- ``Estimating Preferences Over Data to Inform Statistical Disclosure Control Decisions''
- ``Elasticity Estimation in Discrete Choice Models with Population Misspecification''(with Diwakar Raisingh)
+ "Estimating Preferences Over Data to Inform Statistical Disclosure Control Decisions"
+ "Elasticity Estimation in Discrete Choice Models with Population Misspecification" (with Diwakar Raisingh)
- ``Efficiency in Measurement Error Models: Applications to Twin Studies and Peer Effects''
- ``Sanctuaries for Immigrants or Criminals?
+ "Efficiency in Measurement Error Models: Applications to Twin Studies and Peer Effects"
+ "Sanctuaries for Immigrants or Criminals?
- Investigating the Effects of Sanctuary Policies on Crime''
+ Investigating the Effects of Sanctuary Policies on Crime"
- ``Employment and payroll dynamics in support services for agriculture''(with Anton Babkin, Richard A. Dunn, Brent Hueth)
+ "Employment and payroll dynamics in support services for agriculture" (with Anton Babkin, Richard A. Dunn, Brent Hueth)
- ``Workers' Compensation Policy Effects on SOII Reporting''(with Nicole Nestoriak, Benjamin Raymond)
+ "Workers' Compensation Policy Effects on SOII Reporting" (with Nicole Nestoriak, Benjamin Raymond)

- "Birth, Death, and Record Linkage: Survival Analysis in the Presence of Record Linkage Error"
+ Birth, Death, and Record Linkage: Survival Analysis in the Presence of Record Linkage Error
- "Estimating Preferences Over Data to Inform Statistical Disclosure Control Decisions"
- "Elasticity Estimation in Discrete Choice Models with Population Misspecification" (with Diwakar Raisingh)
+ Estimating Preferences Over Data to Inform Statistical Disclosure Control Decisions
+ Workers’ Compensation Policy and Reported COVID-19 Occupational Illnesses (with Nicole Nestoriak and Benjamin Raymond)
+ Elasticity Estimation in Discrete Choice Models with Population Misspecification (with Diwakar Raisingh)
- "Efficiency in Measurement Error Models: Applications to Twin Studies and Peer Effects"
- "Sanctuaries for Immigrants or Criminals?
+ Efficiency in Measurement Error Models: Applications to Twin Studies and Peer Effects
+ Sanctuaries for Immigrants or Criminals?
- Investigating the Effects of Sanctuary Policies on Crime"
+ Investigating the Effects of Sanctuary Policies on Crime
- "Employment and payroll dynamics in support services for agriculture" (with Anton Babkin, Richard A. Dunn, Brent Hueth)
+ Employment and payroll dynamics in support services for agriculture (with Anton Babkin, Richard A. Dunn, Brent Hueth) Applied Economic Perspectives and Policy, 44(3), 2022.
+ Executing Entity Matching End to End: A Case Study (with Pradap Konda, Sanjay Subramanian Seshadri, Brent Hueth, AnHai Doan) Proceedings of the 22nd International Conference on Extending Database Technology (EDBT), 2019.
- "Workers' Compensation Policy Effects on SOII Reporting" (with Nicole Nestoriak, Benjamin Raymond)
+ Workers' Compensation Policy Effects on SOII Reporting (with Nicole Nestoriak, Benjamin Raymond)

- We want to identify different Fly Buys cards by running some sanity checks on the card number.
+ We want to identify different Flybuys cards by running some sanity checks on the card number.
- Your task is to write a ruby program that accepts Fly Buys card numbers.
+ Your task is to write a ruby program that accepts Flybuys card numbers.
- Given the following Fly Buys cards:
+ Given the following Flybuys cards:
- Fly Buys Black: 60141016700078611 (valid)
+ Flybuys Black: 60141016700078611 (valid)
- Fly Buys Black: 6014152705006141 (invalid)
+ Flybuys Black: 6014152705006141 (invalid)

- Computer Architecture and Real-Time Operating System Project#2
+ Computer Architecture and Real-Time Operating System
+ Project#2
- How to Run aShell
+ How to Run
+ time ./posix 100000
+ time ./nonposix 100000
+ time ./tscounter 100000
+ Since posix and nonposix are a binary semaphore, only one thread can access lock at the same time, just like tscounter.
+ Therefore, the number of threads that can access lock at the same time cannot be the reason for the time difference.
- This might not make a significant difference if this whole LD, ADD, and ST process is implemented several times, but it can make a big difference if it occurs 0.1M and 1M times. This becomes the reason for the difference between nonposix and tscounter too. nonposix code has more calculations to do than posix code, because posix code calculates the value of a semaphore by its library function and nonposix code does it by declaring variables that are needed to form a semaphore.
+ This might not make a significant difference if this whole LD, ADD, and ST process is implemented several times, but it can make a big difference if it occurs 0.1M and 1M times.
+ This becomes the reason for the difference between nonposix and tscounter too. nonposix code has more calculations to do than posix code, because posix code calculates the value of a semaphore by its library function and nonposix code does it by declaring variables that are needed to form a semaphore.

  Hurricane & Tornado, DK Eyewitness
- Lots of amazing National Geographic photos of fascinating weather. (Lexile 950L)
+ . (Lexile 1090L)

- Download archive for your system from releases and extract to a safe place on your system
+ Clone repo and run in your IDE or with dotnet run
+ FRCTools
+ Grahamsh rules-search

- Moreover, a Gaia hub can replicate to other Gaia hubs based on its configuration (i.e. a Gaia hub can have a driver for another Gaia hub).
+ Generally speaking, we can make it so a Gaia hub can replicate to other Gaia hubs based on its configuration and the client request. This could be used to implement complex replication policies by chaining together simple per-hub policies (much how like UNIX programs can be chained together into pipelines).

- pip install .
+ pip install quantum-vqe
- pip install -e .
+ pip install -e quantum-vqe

## What is expected
Among the lines above, repeat exactly those from the line with "- Given the" to the line with "the time difference.", counting both ends.

## Task solution
- Given the following Fly Buys cards:
+ Given the following Flybuys cards:
- Fly Buys Black: 60141016700078611 (valid)
+ Flybuys Black: 60141016700078611 (valid)
- Fly Buys Black: 6014152705006141 (invalid)
+ Flybuys Black: 6014152705006141 (invalid)

- Computer Architecture and Real-Time Operating System Project#2
+ Computer Architecture and Real-Time Operating System
+ Project#2
- How to Run aShell
+ How to Run
+ time ./posix 100000
+ time ./nonposix 100000
+ time ./tscounter 100000
+ Since posix and nonposix are a binary semaphore, only one thread can access lock at the same time, just like tscounter.
+ Therefore, the number of threads that can access lock at the same time cannot be the reason for the time difference.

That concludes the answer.